Canon's compact full-frame RF Cinema EOS — a 6K back-illuminated stacked sensor in a C70-style body.
The Canon EOS C80, announced in September 2024, slots the full-frame 6K back-illuminated stacked sensor from the EOS C400 into a compact body closely resembling the C70. It is an RF-mount cinema camera that launched at around £5,200-£5,500 body-only in the UK.
The 6K BSI stacked sensor brings a triple base ISO of 800/3200/12800 in Canon Log 2, internal 12-bit Cinema RAW Light up to 6K 60p, and 4K up to 120p, recorded to dual SD cards. Unlike the C70 it adds a 12G-SDI output alongside HDMI, retains the motorised built-in ND unit and twin mini-XLR inputs, and runs Dual Pixel CMOS AF II with subject tracking. Rolling shutter is markedly better than non-stacked rivals.
Its significance is bringing C400-grade full-frame image quality, triple base ISO and SDI into the owner-operator class, effectively replacing the C70 as Canon's mainstream single-shooter cinema body.

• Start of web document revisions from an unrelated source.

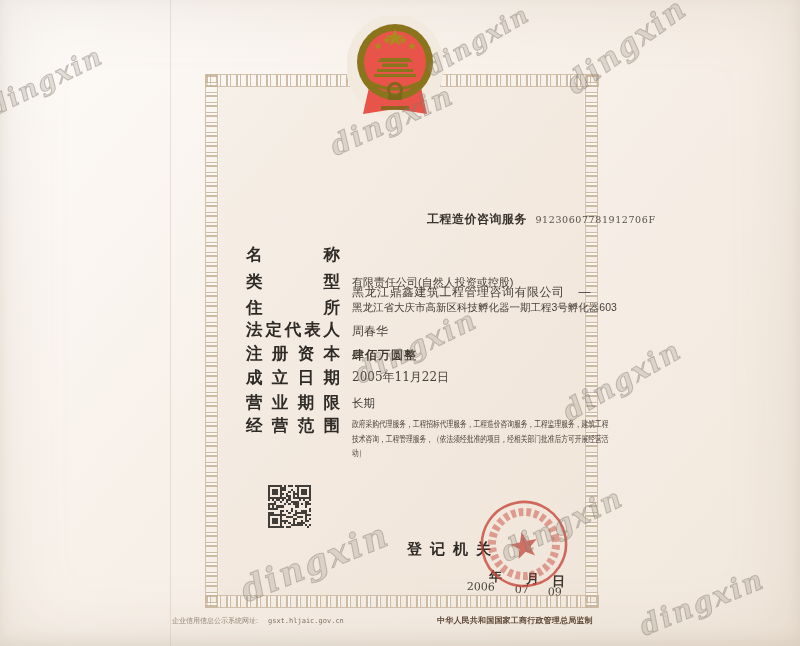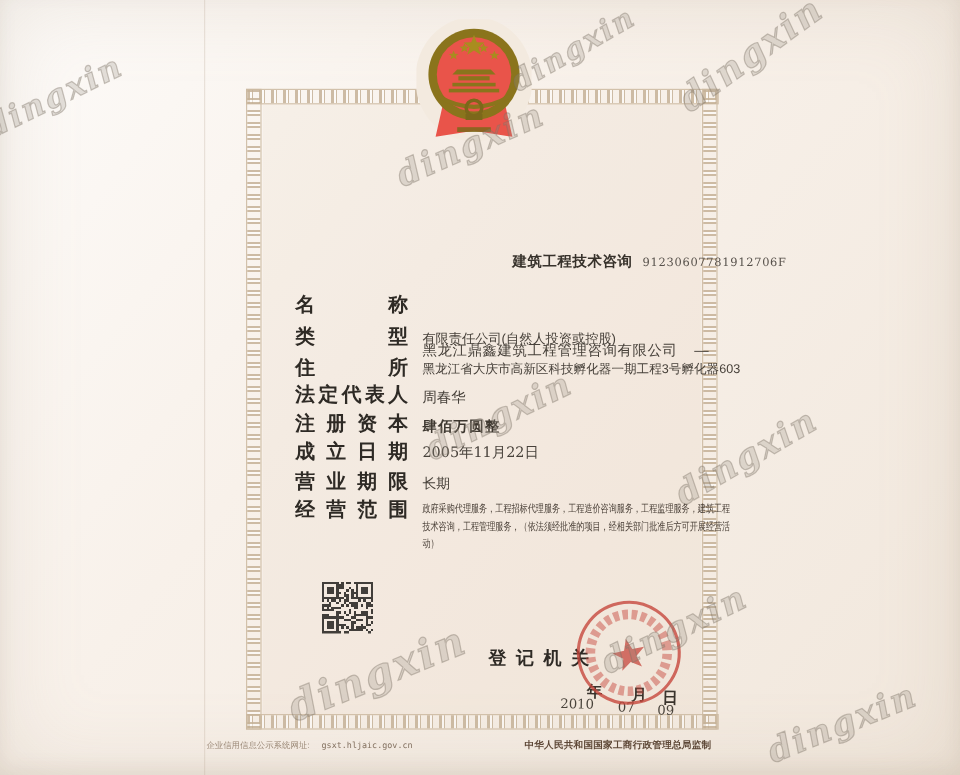--- a/index.html
+++ b/index.html
@@ -86,21 +86,21 @@
       <rect x="30" y="53" width="36" height="3"></rect>
       <rect x="27" y="58" width="42" height="3"></rect>
     </g>
     <path d="M18,64 Q48,82 78,64" stroke="#8a741c" stroke-width="3.5" fill="none"></path>
     <circle cx="48" cy="74" r="6.5" fill="none" stroke="#7c671a" stroke-width="3"></circle>
     <rect x="41" y="79" width="14" height="5" fill="#7c671a"></rect>
   </svg>
 
 
   <div class="credit-line">
-    <span class="credit-label">建筑工程技术咨询</span>
+    <span class="credit-label">工程造价咨询服务</span>
     <span class="credit-code">91230607781912706F</span>
   </div>
 
   <div class="row" style="top:245px">
     <div class="f-label jchars">
         <span>名</span>
         <span>称</span>
       </div>
     <div class="f-value v-name"><span>黑龙江鼎鑫建筑工程管理咨询有限公司</span><span class="v-dash">—</span></div>
   </div>
@@ -416,21 +416,21 @@
       <circle cx="50" cy="50" r="42" stroke-width="2.6" opacity=".85"></circle>
       <circle cx="50" cy="50" r="32" stroke-width="8" stroke-dasharray="4.6 3" opacity=".5"></circle>
       <polygon points="50,38 53.5,47.5 63.5,47.8 55.6,53.9 58.4,63.5 50,57.8 41.6,63.5 44.4,53.9 36.5,47.8 46.5,47.5" fill="#c5443a" stroke="none" opacity=".8"></polygon>
     </g>
   </svg>
 
   <div class="date-area">
     <span class="d-lab" style="left:29px;top:2px">年</span>
     <span class="d-lab" style="left:66px;top:4px">月</span>
     <span class="d-lab" style="left:92px;top:6px">日</span>
-    <span class="d-num" style="left:7px;top:15px">2010</span>
+    <span class="d-num" style="left:7px;top:15px">2006</span>
     <span class="d-num" style="left:55px;top:17px">07</span>
     <span class="d-num" style="left:88px;top:19px">09</span>
   </div>
 
   <div class="foot-left">
     <span>企业信用信息公示系统网址:</span><span class="foot-url">gsxt.hljaic.gov.cn</span>
   </div>
   <div class="foot-right">中华人民共和国国家工商行政管理总局监制</div>
 
   <div id="wm-layer">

Used examples are recent, so prioritise ones with remaining warranty and an original receipt. Exercise the electronic ND across its range and check for banding or stuck stages, confirm the 12G-SDI BNC is tight and outputs cleanly (rack and OB use can wear it), and test both mini-XLR channels. Ask what the camera was used for: PTZ-style locked-off streaming duty can mean high power-on hours despite a mint shell. Verify triple base ISO switching behaves in Log 2 and that firmware is current, and check the SD slots pins since 6K RAW workflows see frequent card swaps.